I.4. Conséquences socio-économiques en
Afrique
Les pertes économiques et sociales sont
indéniablement importantes pour l'Afrique. L'exemple du la côte
d'Ivoire et du Cameroun dans cette étude sont juste un choix pour
illustrer les conséquences de l'IAHP en Afrique.
I.5. Information, Sensibilisation et
formation
L'effectivité des comités nationaux de lutte et
leur confirmation par arrêté par les ministères de tutelles
étaient un gage d'une sensibilisation massive de tous les acteurs. Mais,
nous avons observé une certaine cacophonie de leadership chez
différents acteurs de comités de lutte contre la grippe aviaire.
Des équipes pluridisciplinaires semblaient régler des comptes
personnels au détriment de la lutte commune contre l'influenza aviaire.

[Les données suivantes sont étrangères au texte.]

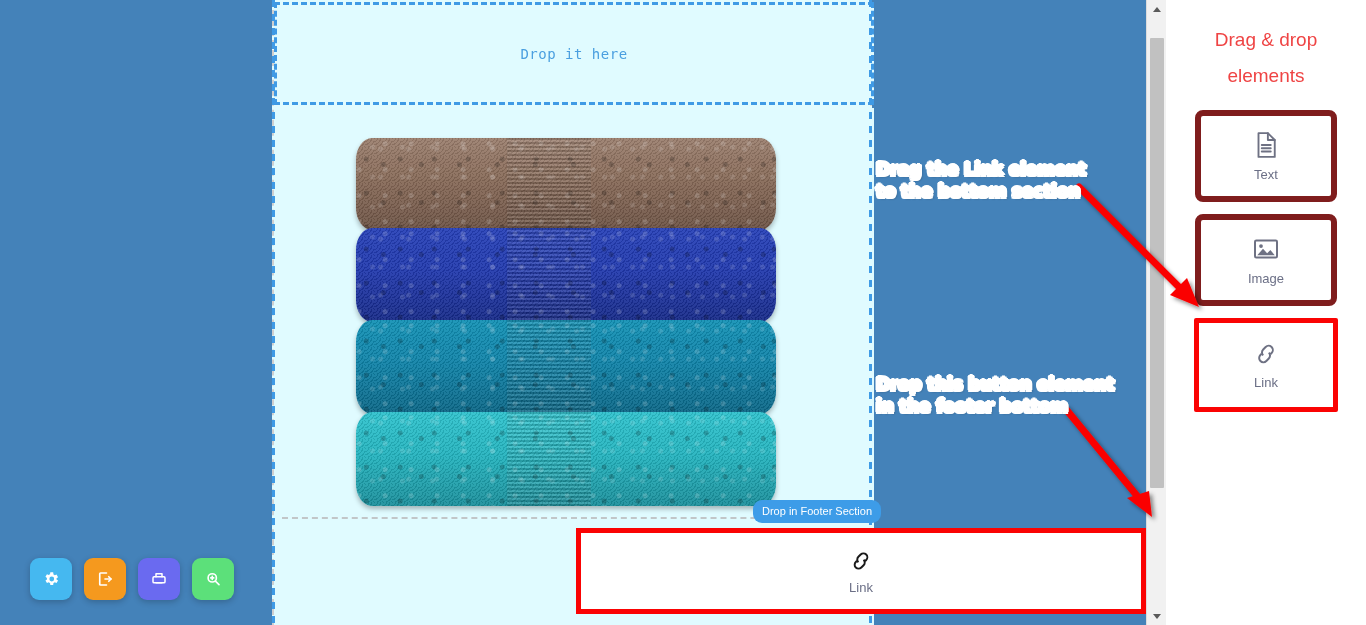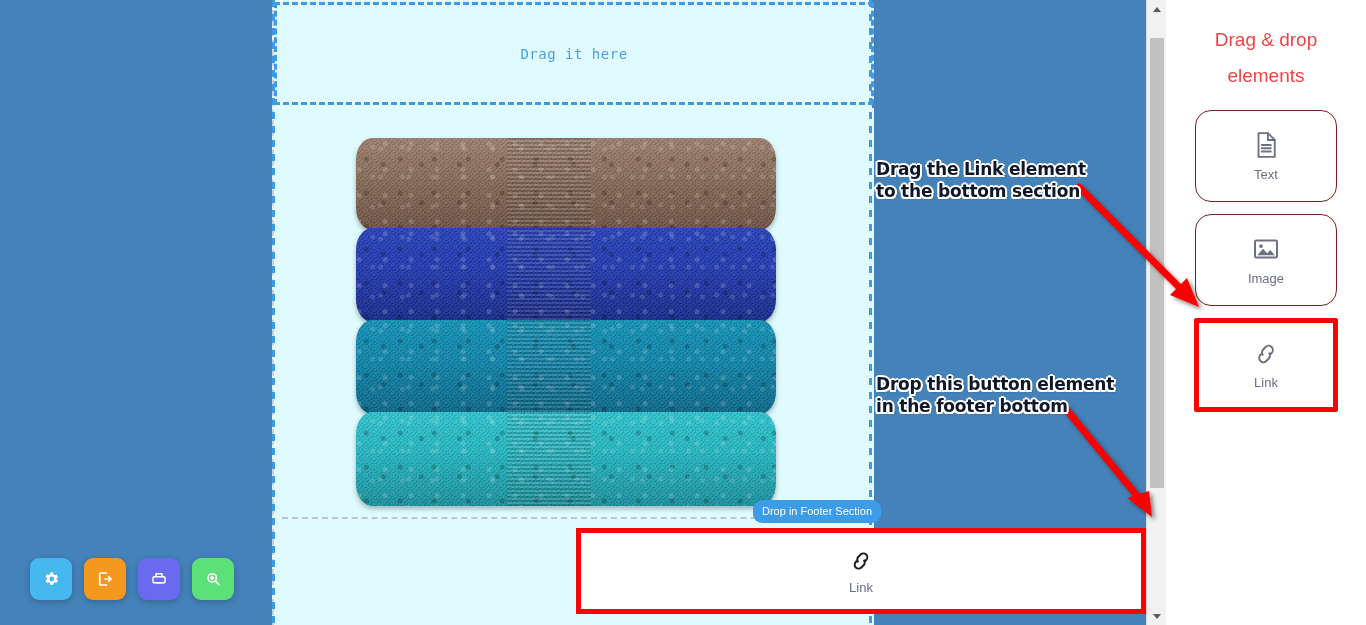--- a/index.html
+++ b/index.html
@@ -283,7 +283,7 @@
   <div id="page-canvas">
 
     <div id="header-dropzone">
-      <span class="dz-text">Drag it here</span>
+      <span class="dz-text">Drop it here</span>
     </div>
 
     <div id="body-section">

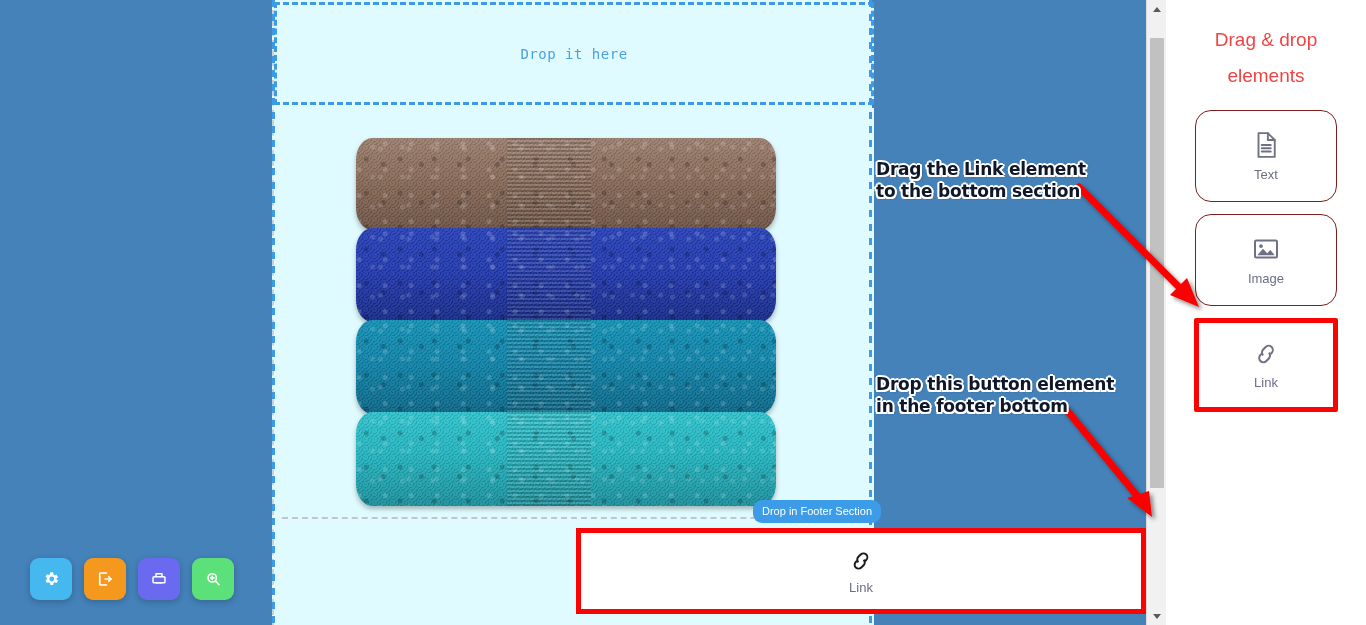--- a/index.html
+++ b/index.html
@@ -167,7 +167,7 @@
     font-weight: bold;
     font-size: 17px;
     line-height: 22px;
-    color: #0f172a;
+    color: #ffffff;
     text-shadow:
       -1.5px -1.5px 0 #fff,  1.5px -1.5px 0 #fff,
       -1.5px  1.5px 0 #fff,  1.5px  1.5px 0 #fff,

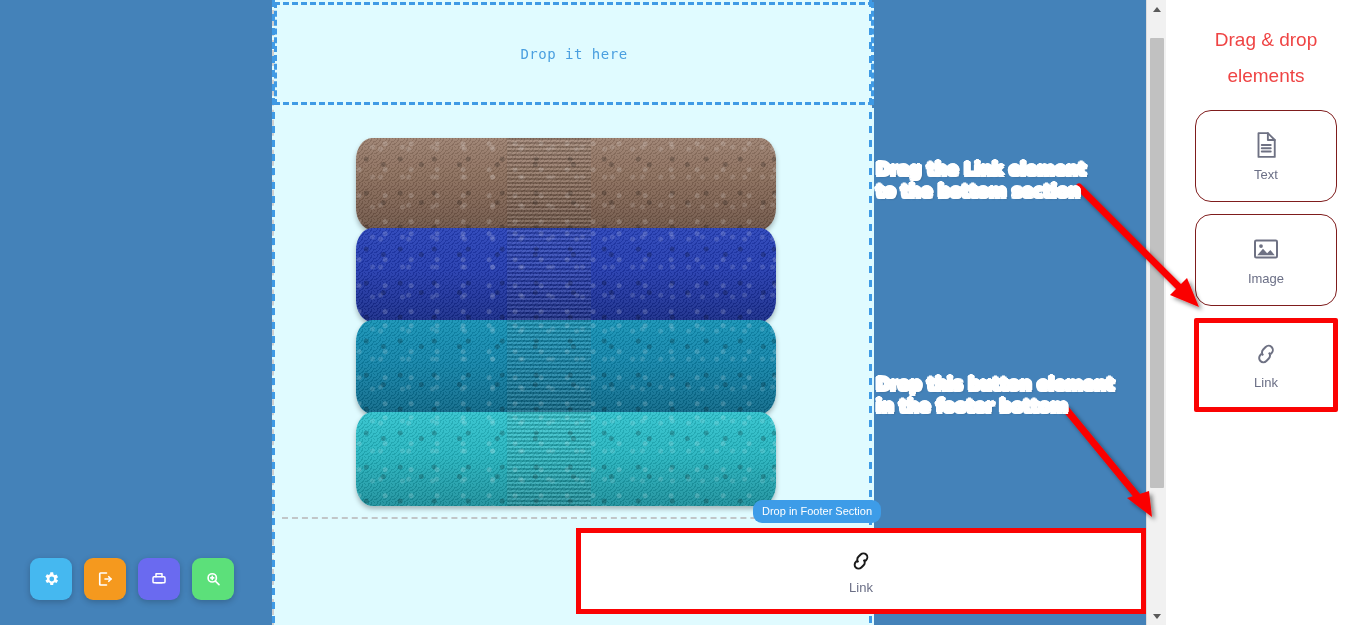--- a/index.html
+++ b/index.html
@@ -239,8 +239,8 @@
   }
   .element-card {
     width: 142px; height: 92px;
-    border: 1px solid #7f1d1d;
-    border-radius: 16px;
+    border: 6px solid #7f1d1d;
+    border-radius: 8px;
     background: #fff;
     display: flex;
     flex-direction: column;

La sensibilisation massive contre la grippe aviaire a été
financée par les partenaires étrangers après le premier
foyer au Nigeria et le risque pandémique exacerbé par les
médias en Afrique.
II. Recommandations
Aussi, il nous revient de formuler quelques recommandations et
perspectives pour contribuer à une lutte plus efficace contre
l'Influenza aviaire en Afrique.
II.1. Aux éleveurs
Une attention particulière devrait être
accordée aux campagnes d'information, de sensibilisation et de formation
entreprises par différents acteurs pour la lutte contre l'Influenza
aviaire.
II.2. Aux États
Il conviendrait de mettre en place des procédures
multisectorielles afin de coordonner le travail des services agricoles,
vétérinaires et de santé publique et de faciliter
l'échange des données de laboratoire et des données
épidémiologiques dans le cadre de la lutte contre l'influenza
aviaire.
II.3. Aux organisations internationales de santé
publique et bailleurs de fonds.
Une part plus importante des moyens surtout matériel et
financiers devrait être alloués aux différentes
institutions selon leurs spécialités pour la lutte contre
l'influenza aviaire.
III. Perspectives de recherches
Comme perspectives de recherches, Il serait
intéressant de réaliser :
Au plan
épidémiologique, une caractérisation des
différentes espèces affectées sur le continent africain
ainsi que les souches virales et une étude de la variation de
sensibilité en fonctions des espèces.
Au plan socio - économique,
des études pour révéler l'importance
socio-économique de la maladie dans les autres pays infectés
à l'instar de ce qui est fait en Côte d'Ivoire (KONE, 2007).